Print Advertisement Extraction Application
Business Problem - Streamline the current cumbersome and manual effort required in the extraction of data and images from PDF files and creation of hotspots, with, a semi-automated procedure supported by this SoftStar developed application.
Solution – A proof of concept was created in an initial 3 week analysis phase. Based on the understanding from this 3 week effort, a rules based extraction process was employed in which user specified rules were used to “understand” and automatically extract and parse unstructured data in PDF files and save that information in separate fields in a database, for subsequent access by multiple applications. This process also extracts images and creates hotspots, thus reducing the work load of the graphics team. Further, to improve system performance, the application uses low resolution PDFs for the client front-end application. The original high quality images at the server backend are then extracted from high resolution PDF files using the image information gathered during extraction process.
Features include
- Rule Engine – Users can create rules based on text attributes, keywords and patterns for different listing fields and specify formatting to parsed text.

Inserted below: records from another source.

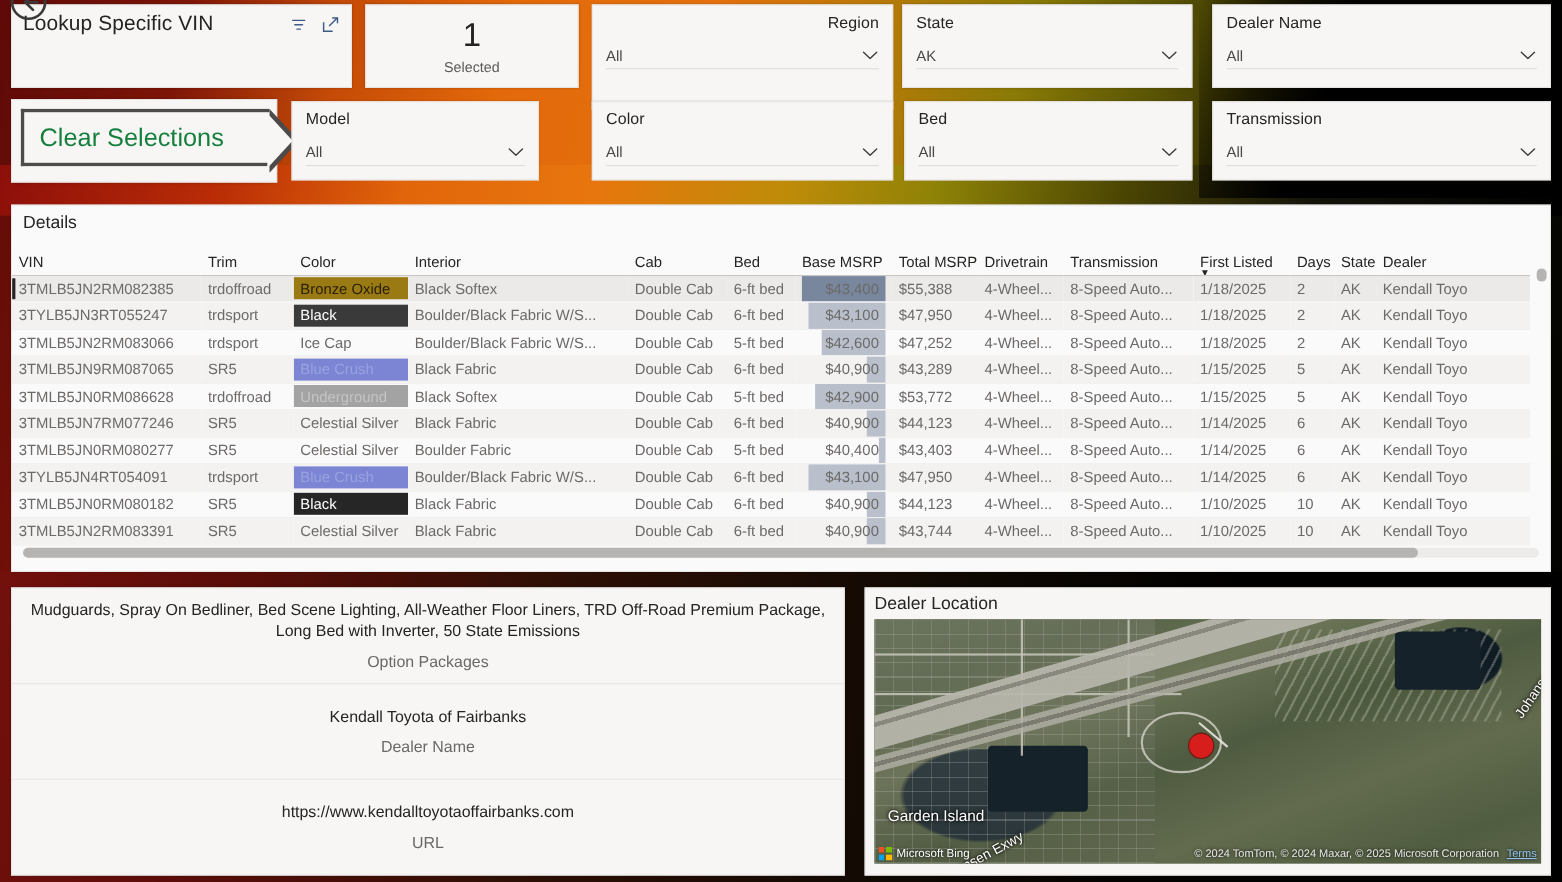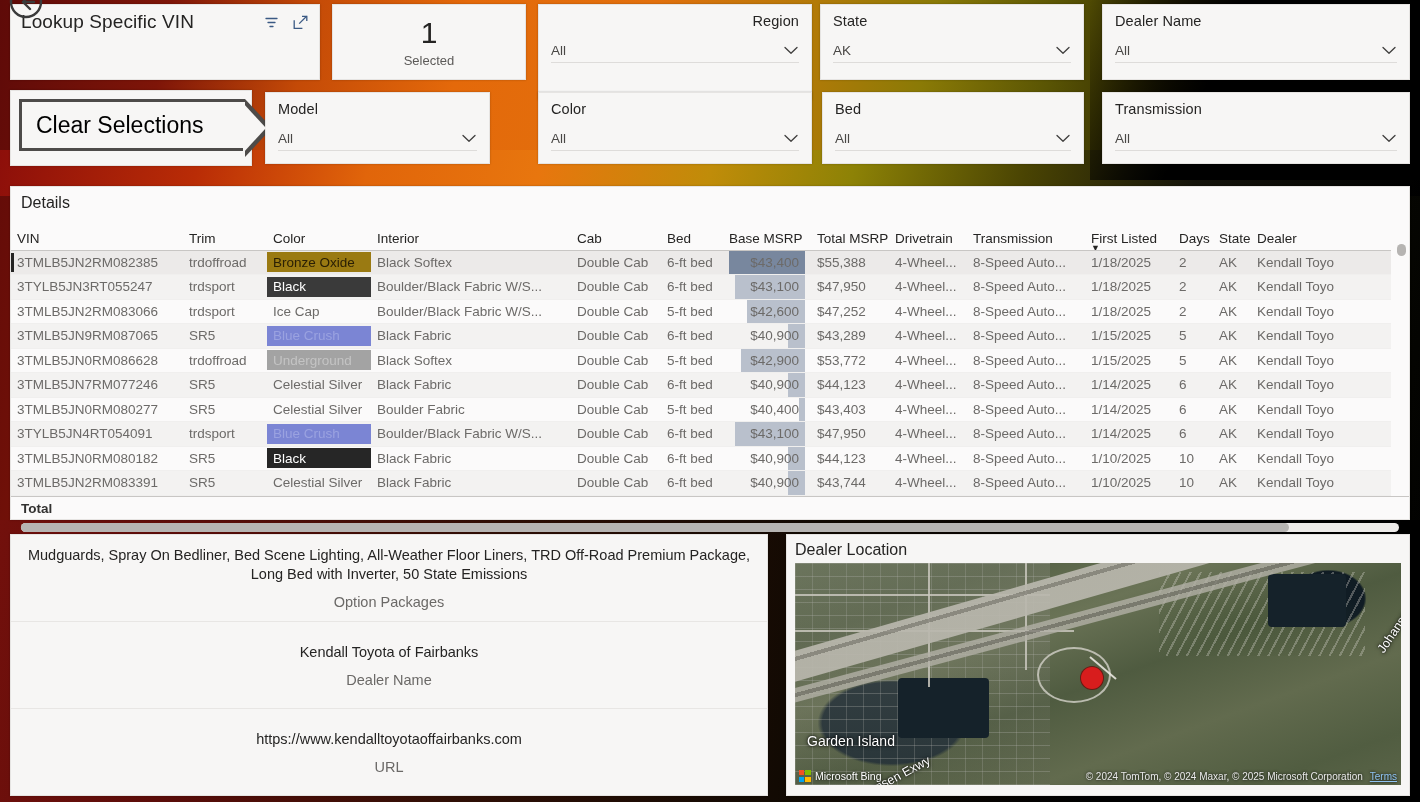--- a/index.html
+++ b/index.html
@@ -108,21 +108,21 @@
   .chevron-btn {
     position: absolute; left: 8px; top: 8px;
     width: 226px; height: 52px;
     border: 3px solid #4d4b49;
     border-right: 0;
     background: #f7f6f5;
     display: flex; align-items: center;
     cursor: pointer;
   }
   .chevron-btn .lbl {
-    font-size: 23px; color: #000000; padding-left: 14px; white-space: nowrap;
+    font-size: 23px; color: #15803d; padding-left: 14px; white-space: nowrap;
   }
   .chevron-btn::after {
     content: ""; position: absolute; right: -27px; top: -3px;
     width: 0; height: 0;
     border-top: 29px solid transparent;
     border-bottom: 29px solid transparent;
     border-left: 27px solid #4d4b49;
   }
   .chevron-btn::before {
     content: ""; position: absolute; right: -21px; top: 1px;
@@ -700,21 +700,20 @@
             <td class="num">10</td>
             <td>AK</td>
             <td>Kendall Toyo</td>
           </tr>
         </tbody>
     </table>
     <div class="vscroll">
       <div class="thumb"></div>
     </div>
   </div>
-  <div class="total-row">Total</div>
   <div class="hscroll">
     <div class="thumb"></div>
   </div>
 </div>
 
 <div class="card" id="info-card">
   <div class="info-sec">
     <div class="info-val">Mudguards, Spray On Bedliner, Bed Scene Lighting, All-Weather Floor Liners, TRD Off-Road Premium Package, Long Bed with Inverter, 50 State Emissions</div>
     <div class="info-cap">Option Packages</div>
   </div>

- Text Extraction - Users can apply retailer or promotion specific rules to extract, parse and format text and Images for a listing from PDF files.
- Hotspotting – As part of listing extraction process, user can choose to automatically create hotspots for a listing on a PDF page. These hot spots can be attached to one or more advertisement listings.
- Image Extract – Users can extract listing images from a low resolution PDF and tie one of the images to a listing. The application extracts a high resolution image from a high resolution PDF on backend through a batch process based on the image information gathered at front end. It also provides simple work flow capability to graphics users to correct the images.
- System Integration - Integrated with existing systems so that application could be in place by the 2006 holiday season without requiring major changes and training to other existing systems.
Technologies - DotNet, C#, SQL Server and a 3rd party PDF extraction library.